There also some TER lines on which you can only bring a bike at certain times of day. On the Provence-Alpes-Côte d’Azur line for example, station controllers sometimes ban bikes at busy rush hour times such as 7am-9am and 16h30-18h30 Monday to Friday. 

A regional breakdown of other such exceptions to bike transport onboard TER services is available here

Rail transport in Paris

Bikes are banned on the Parisian metro service, as well as on bus and tramway services in the capital.

The notable exception is on line 1, where bikes can be transported on Sundays and bank holidays before 16h30. You should ask station staff to open the service gates for you to transport your bike through the station. 

The RER and Transilien trains which connect Paris to its suburbs do allow for the transport of bikes, but not between 6h30-9h and 16h30-19h Monday to Friday.

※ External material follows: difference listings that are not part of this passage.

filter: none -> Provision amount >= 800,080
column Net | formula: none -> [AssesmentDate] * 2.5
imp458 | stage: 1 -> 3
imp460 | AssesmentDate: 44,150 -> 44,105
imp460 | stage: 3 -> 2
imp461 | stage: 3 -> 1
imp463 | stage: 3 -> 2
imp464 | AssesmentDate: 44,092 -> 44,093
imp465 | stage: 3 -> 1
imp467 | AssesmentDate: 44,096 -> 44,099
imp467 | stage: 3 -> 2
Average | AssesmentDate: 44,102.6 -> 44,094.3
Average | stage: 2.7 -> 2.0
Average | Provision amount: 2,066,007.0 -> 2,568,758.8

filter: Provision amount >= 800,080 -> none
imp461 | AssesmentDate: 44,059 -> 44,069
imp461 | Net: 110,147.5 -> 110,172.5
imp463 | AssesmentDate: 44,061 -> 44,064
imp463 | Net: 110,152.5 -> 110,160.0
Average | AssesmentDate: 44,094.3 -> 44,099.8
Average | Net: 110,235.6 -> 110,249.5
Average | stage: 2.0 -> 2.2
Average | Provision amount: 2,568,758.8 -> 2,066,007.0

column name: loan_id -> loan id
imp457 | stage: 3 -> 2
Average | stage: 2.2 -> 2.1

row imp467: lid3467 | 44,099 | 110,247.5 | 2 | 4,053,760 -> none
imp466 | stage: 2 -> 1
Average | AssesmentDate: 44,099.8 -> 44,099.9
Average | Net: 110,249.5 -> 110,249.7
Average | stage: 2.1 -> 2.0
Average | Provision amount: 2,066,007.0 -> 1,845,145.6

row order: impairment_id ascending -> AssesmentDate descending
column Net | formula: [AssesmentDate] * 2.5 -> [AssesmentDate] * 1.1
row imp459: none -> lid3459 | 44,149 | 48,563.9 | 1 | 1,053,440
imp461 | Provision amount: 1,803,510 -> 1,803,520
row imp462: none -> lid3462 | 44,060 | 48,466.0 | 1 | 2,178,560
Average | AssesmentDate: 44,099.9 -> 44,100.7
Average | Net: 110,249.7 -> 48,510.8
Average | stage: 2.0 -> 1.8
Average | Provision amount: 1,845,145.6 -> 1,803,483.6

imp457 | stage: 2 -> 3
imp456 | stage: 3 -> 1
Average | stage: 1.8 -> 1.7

When using these trains, you must keep your bike in the designated section of the train and are advised to stay with it throughout your journey.

No special reservations are needed. 


If you are travelling between London and Paris on the Eurostar, you can book a space for your bike by emailing [email protected]

This service is only available at between the following times:

  • London to Paris 08h01 – 15h31
  • Paris to London 11h13 – 18h13 

Availability is usually limited to it is best to email well in advance. Reservations made more than 48 hours in advance of departure cost £45 each way, while those made less than 48 hours before cost £60 each way. 

Any bikes you plan to transport this way must be disassembled and placed in a box or bag. They should be dropped off with Eurostar staff at the station in London or Paris and picked up on the other side. 

If you are travelling from London to Lille, or vice versa, it is not possible to carry a regular adult bike onboard. 

On any UK-France Eurostar service, you can carry a folding bike or a children’s bike for free – as long as it is no more than 85cm long and carried in a protective bag. These bikes will be considered as one item of luggage, when it comes to your luggage allowance.